Hindsight is a privacy focused analytics package for small virtual-hosted environments. That is, I built it to provide simple analytics for my own small server and the services I host there.
I have no idea how it would cope with large traffic sites.
It is named hindsight
as it is about looking back on data to gain knowledge. Also, because of Captain Hindsight (as I was going to call this when I first came up with the idea...).
Captain Hindsight works on pretty much just the data available in the Combined Log Format, as well as the virtual hosts.
To keep privacy the logs are allocated to a "user" with the following anonymisation:
SHA256(
<VirtualHost> ||
<Remote IP Address> ||
<User Agent> ||
<Daily Random Salt> ||
)
The daily random salt is rotated on a daily basis and calculated based on the "day" using UTC.
This is almost exactly how "plausible.io" does it. We the data we do store about each hit is similar to plausible, and does not contain any personally identifiable data:
- Request: Host, Path, Method
- Derived from UA:
- Device Kind: Desktop/Mobile/Tablet...
- Browser: including some version info
- OS: including some version info
- Location and ASN: derived from remote IP, we only take the ISO country code.
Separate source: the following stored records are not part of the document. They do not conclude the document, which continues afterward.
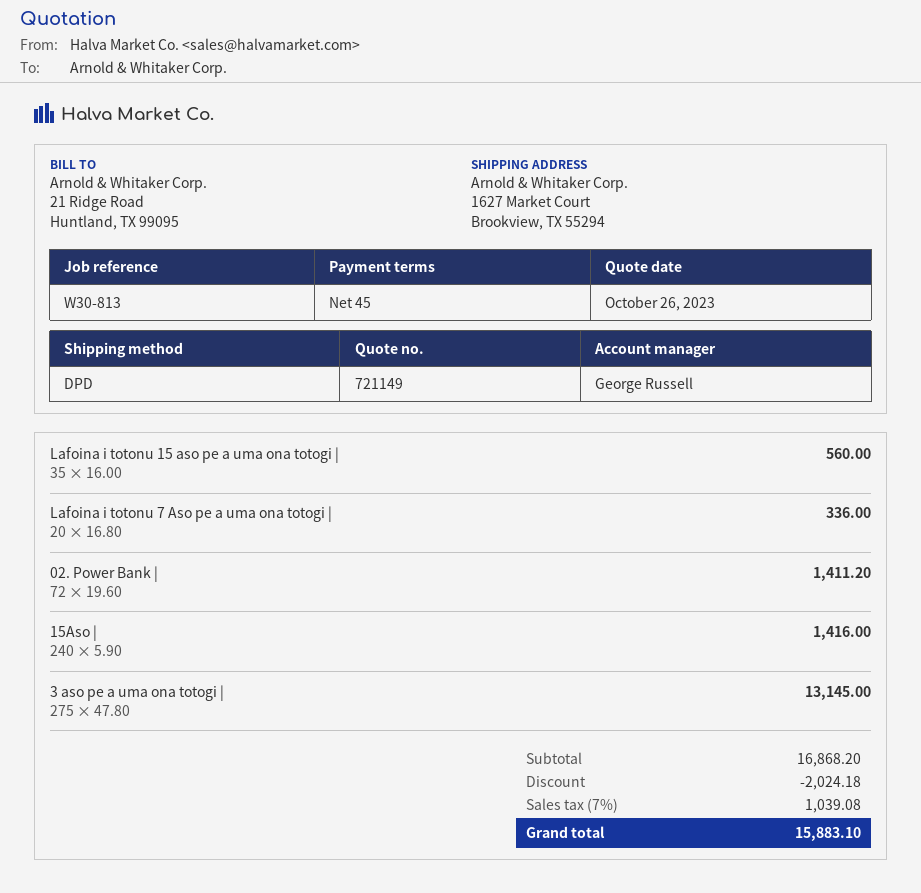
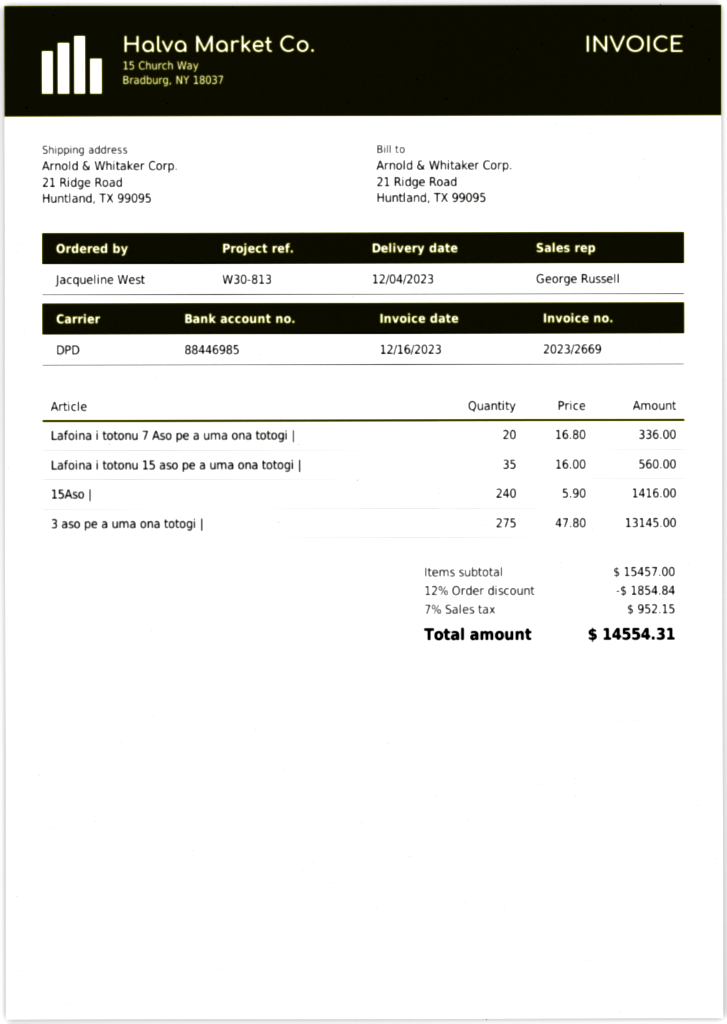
ship to: 1627 Market Court, Brookview, TX 55294 -> 21 Ridge Road, Huntland, TX 99095
02. Power Bank |: 72 x 19.60 = 1411.20 -> none
subtotal: 16868.20 -> 15457.00
discount: 2024.18 -> 1854.84
tax: 7% = 1039.08 -> 7% = 952.15
total: 15883.10 -> 14554.31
- Response: StatusCode, Duration, Content-Length
The response data is useful and not generally available via client-side javascript tracking.
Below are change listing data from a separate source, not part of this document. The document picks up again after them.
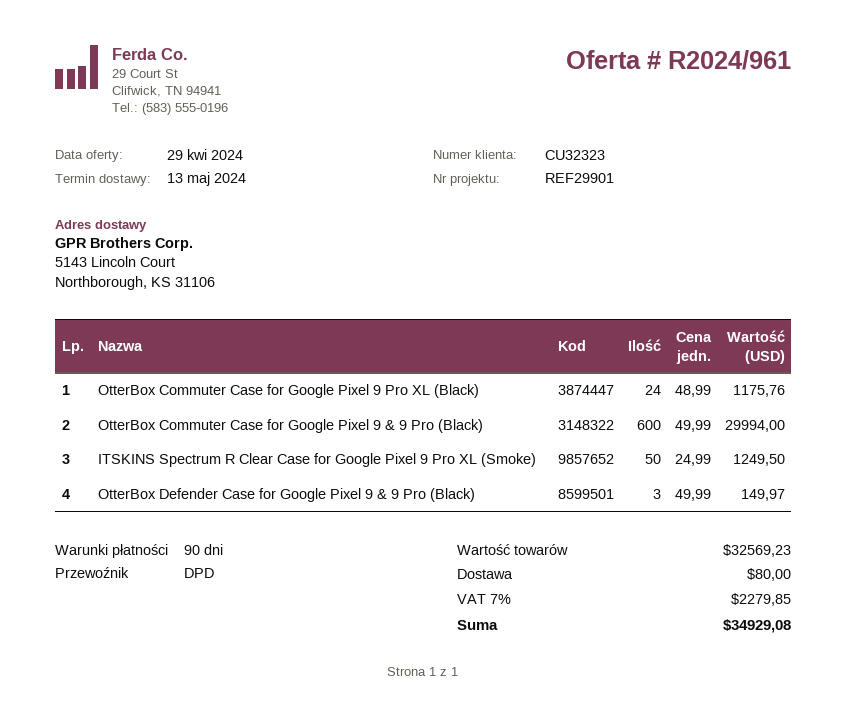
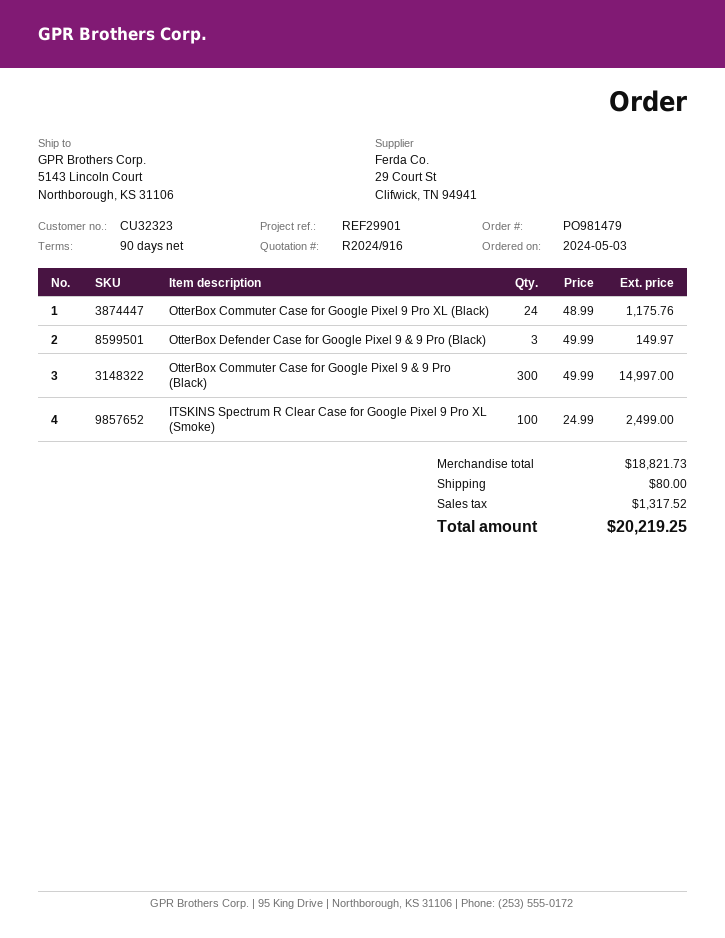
quote number: R2024/961 -> R2024/916
OtterBox Commuter Case for Google Pixel 9 & 9 Pro (Black): 600 x 49.99 = 29994.00 -> 300 x 49.99 = 14997.00
ITSKINS Spectrum R Clear Case for Google Pixel 9 Pro XL (Smoke): 50 x 24.99 = 1249.50 -> 100 x 24.99 = 2499.00
subtotal: 32569.23 -> 18821.73
tax: 2279.85 -> 1317.52
total: 34929.08 -> 20219.25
No cookies are used and no javascript.
Because we do not implement JS there is no click tracking, or "events" only "PageViews", however you could perform this via your own code a "beacon" (https://developer.mozilla.org/en-US/docs/Web/API/Navigator/sendBeacon) or with certain browsers via the link ping
attribute (https://developer.mozilla.org/en-US/docs/Web/HTML/Element/a#attr-ping)
These requests would be tracked just like any other.
Captain Hindsight is written in Go and deploys as a single binary, piece of cake. Build with:
make
To produce a binary in bin/
.
However it requires a database, and by default that will be SQLite. That is totally inadequate for storing and querying large scale analytics, but my sites get minimal traffic. I may add an option for Postgres (maybe with Timescale), but for now I just want something that works for me.
Captain Hindsight can ingest information in 2 different ways:
-
From Log files is Combined/Common Log Format.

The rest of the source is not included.